Work request:
Where the line containing "statues | wsj: 0 -> 2" appears, end the copy there, keeping that line; start from the first line of the entries, copy exactly, and omit pictures.

(Available data)

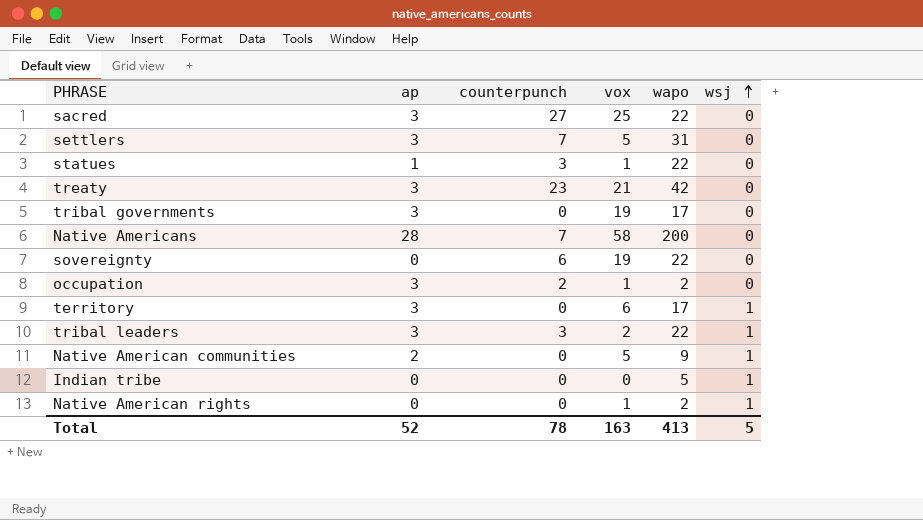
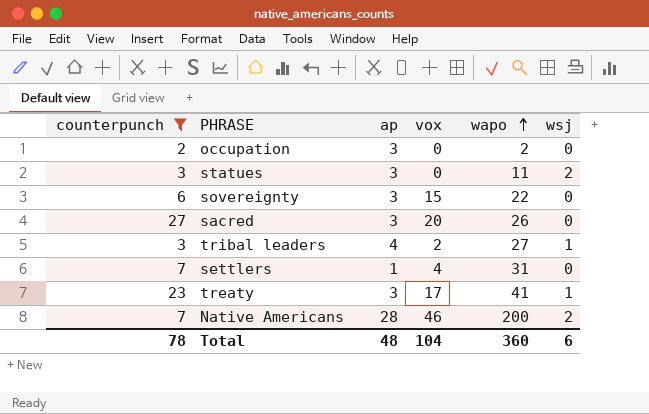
filter: none -> counterpunch != 0
row order: wsj ascending -> wapo ascending
column counterpunch | position: 3 -> 1
occupation | vox: 1 -> 0
statues | ap: 1 -> 3
statues | vox: 1 -> 0
statues | wapo: 22 -> 11
statues | wsj: 0 -> 2
sovereignty | ap: 0 -> 3
sovereignty | vox: 19 -> 15
sacred | vox: 25 -> 20
sacred | wapo: 22 -> 26
tribal leaders | ap: 3 -> 4
tribal leaders | wapo: 22 -> 27
settlers | ap: 3 -> 1
settlers | vox: 5 -> 4
treaty | vox: 21 -> 17
treaty | wapo: 42 -> 41
treaty | wsj: 0 -> 1
Native Americans | vox: 58 -> 46
Native Americans | wsj: 0 -> 2
Total | ap: 52 -> 48
Total | vox: 163 -> 104
Total | wapo: 413 -> 360
Total | wsj: 5 -> 6

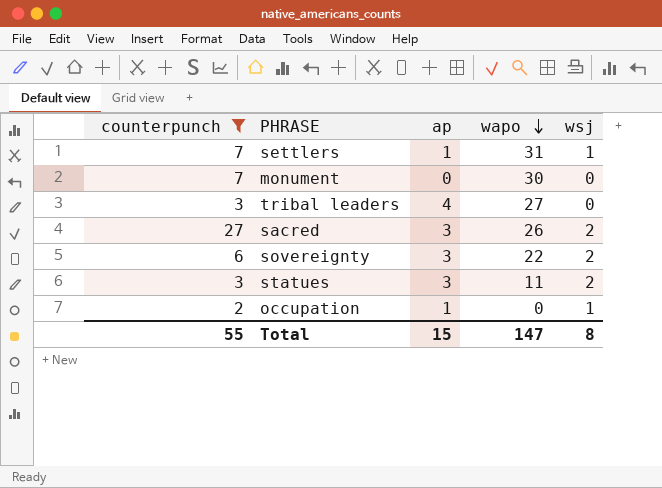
row order: wapo ascending -> wapo descending
column vox | position: 4 -> none
row treaty: 23 | 3 | 17 | 41 | 1 -> none
row Native Americans: 7 | 28 | 46 | 200 | 2 -> none
settlers | wsj: 0 -> 1
row monument: none -> 7 | 0 | 30 | 0
tribal leaders | wsj: 1 -> 0
sacred | wsj: 0 -> 2
sovereignty | wsj: 0 -> 2
occupation | ap: 3 -> 1
occupation | wapo: 2 -> 0
occupation | wsj: 0 -> 1
Total | counterpunch: 78 -> 55
Total | ap: 48 -> 15
Total | wapo: 360 -> 147
Total | wsj: 6 -> 8

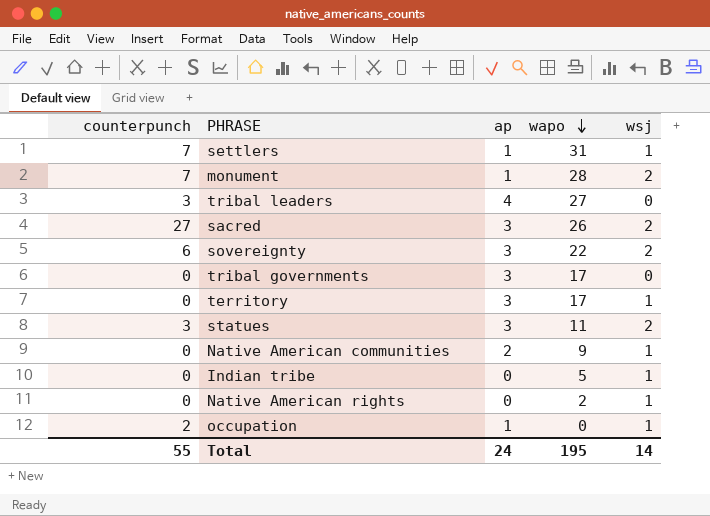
filter: counterpunch != 0 -> none
monument | ap: 0 -> 1
monument | wapo: 30 -> 28
monument | wsj: 0 -> 2
Total | ap: 15 -> 24
Total | wapo: 147 -> 195
Total | wsj: 8 -> 14

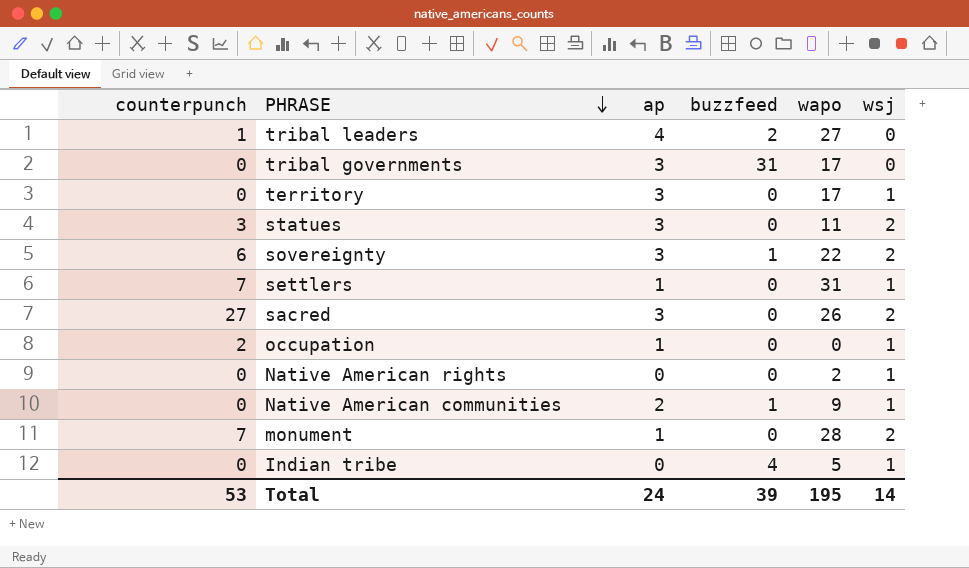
row order: wapo descending -> PHRASE descending
column buzzfeed | position: none -> 4
tribal leaders | counterpunch: 3 -> 1
Total | counterpunch: 55 -> 53

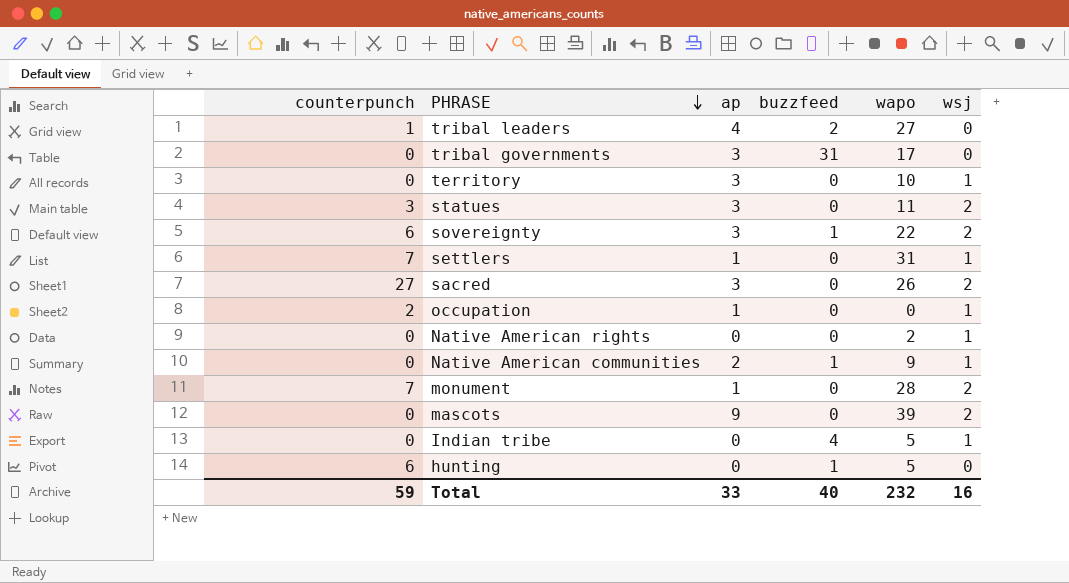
territory | wapo: 17 -> 10
row mascots: none -> 0 | 9 | 0 | 39 | 2
row hunting: none -> 6 | 0 | 1 | 5 | 0
Total | counterpunch: 53 -> 59
Total | ap: 24 -> 33
Total | buzzfeed: 39 -> 40
Total | wapo: 195 -> 232
Total | wsj: 14 -> 16

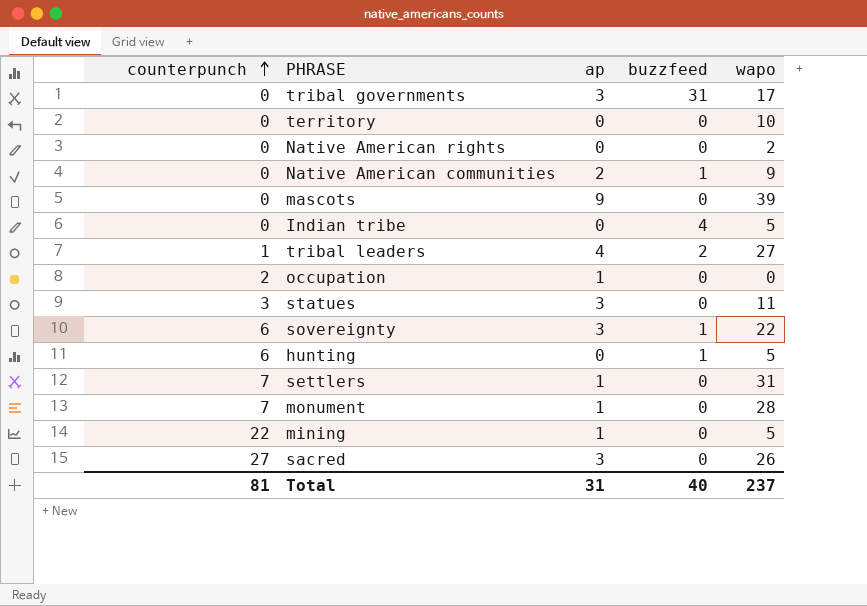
row order: PHRASE descending -> counterpunch ascending
column wsj | position: 6 -> none
territory | ap: 3 -> 0
row mining: none -> 22 | 1 | 0 | 5
Total | counterpunch: 59 -> 81
Total | ap: 33 -> 31
Total | wapo: 232 -> 237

(End Available data)

Answer box:
filter: none -> counterpunch != 0
row order: wsj ascending -> wapo ascending
column counterpunch | position: 3 -> 1
occupation | vox: 1 -> 0
statues | ap: 1 -> 3
statues | vox: 1 -> 0
statues | wapo: 22 -> 11
statues | wsj: 0 -> 2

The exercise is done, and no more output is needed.